While accurate data is hardly available regarding the rate of unemployment in the country, the lack of jobs, even for graduates, has been a source of worry for many citizens. The creation of what is known as the Unemployed Youth Association of Ghana, for many, sums up the gravity of the situation.
Ghana’s nascent oil industry thus holds a lot of allure for young people, both educated and uneducated, because the going perception is that the industry pays like no other. They are therefore ready to part with any amount in order to train for oil industry jobs.
But the oil industry has only just begun in the country, with only one field — the offshore Jubilee Field — producing an average of 100,000 barrels of oil per day. But the prospects are said to be great. Two new fields are expected to follow in 2016 and 2017, while several other international oil companies have been licenced and are undertaking exploratory activities.
All that is dark is not necessarily oil
But while many are eager to enter the industry, those who are already there are not so happy. Upstream petroleum activities have been bogged down by one strike action after another in recent times; Ghanaian rig workers feel they are being given a raw deal since their expatriate counterparts receive far more pay.
Just when an impasse between MODEC — a private firm working on the production vessel at the offshore Jubilee oilfield — and its workers was said to have been resolved, the General Transport and Chemical Workers Union recently threatened another industrial action against the company.
“Management of MODEC are failing to abide by their side of the bargain to get the workers that were dismissed for demonstrating over better conditions of service on the FPSO Kwame Nkrumah back to offshore for work,” said Francis Sallah, vice chairman of the union.
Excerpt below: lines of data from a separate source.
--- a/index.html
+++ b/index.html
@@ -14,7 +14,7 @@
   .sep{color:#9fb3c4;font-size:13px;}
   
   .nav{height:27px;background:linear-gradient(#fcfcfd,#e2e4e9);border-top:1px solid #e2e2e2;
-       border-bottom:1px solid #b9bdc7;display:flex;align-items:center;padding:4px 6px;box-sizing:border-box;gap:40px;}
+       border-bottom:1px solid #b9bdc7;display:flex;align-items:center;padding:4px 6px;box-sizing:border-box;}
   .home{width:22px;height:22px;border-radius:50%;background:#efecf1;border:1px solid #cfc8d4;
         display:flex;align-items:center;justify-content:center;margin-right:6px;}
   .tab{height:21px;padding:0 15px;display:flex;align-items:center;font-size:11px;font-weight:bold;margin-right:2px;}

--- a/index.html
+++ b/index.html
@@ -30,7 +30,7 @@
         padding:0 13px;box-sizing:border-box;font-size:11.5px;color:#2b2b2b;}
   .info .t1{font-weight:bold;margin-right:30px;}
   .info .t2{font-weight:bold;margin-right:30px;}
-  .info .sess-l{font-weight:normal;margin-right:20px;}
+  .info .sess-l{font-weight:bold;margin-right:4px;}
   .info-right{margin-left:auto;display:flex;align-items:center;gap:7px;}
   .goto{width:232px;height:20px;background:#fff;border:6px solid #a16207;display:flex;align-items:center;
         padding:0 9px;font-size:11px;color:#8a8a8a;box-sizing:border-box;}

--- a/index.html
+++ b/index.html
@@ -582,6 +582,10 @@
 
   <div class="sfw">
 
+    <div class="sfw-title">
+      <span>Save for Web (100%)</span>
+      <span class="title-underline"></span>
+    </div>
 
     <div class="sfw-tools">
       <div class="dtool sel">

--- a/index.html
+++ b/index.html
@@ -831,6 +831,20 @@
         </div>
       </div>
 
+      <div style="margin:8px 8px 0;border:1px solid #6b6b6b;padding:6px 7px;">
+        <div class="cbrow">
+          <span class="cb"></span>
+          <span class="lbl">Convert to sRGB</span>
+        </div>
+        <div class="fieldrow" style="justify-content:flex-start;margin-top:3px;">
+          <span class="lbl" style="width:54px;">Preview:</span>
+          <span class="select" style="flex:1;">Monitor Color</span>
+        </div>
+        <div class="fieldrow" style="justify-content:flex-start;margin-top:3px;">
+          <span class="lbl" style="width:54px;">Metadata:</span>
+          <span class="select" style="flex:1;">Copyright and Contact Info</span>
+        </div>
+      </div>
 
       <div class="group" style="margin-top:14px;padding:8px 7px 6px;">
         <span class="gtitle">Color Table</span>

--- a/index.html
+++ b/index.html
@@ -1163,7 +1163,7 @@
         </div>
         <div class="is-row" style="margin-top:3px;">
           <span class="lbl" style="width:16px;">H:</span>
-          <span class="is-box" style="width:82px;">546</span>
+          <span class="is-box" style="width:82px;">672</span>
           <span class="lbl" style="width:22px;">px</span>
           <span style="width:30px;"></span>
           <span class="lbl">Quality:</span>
On October 29, 2014, 40 Ghanaian workers of MODEC embarked on an industrial action to protest poor working conditions and remuneration.
The management of the company later terminated the appointments of 27 striking workers, which led to a tussle at the Labour Commission.
Subsequently, 12 other workers of the company withdrew their services in solidarity with their dismissed colleagues.
Other Ghanaian workers in the petroleum sector in 2014 also began a solidarity strike to demand reinstatement of the dismissed MODEC workers.
Data from the Energy Ministry indicate that as at December 2013 a total number of 6,929 personnel were employed in the petroleum upstream sector. This consisted of 5,589 Ghanaians and 1,340 expatriates, representing approximately 80% and 20% respectively.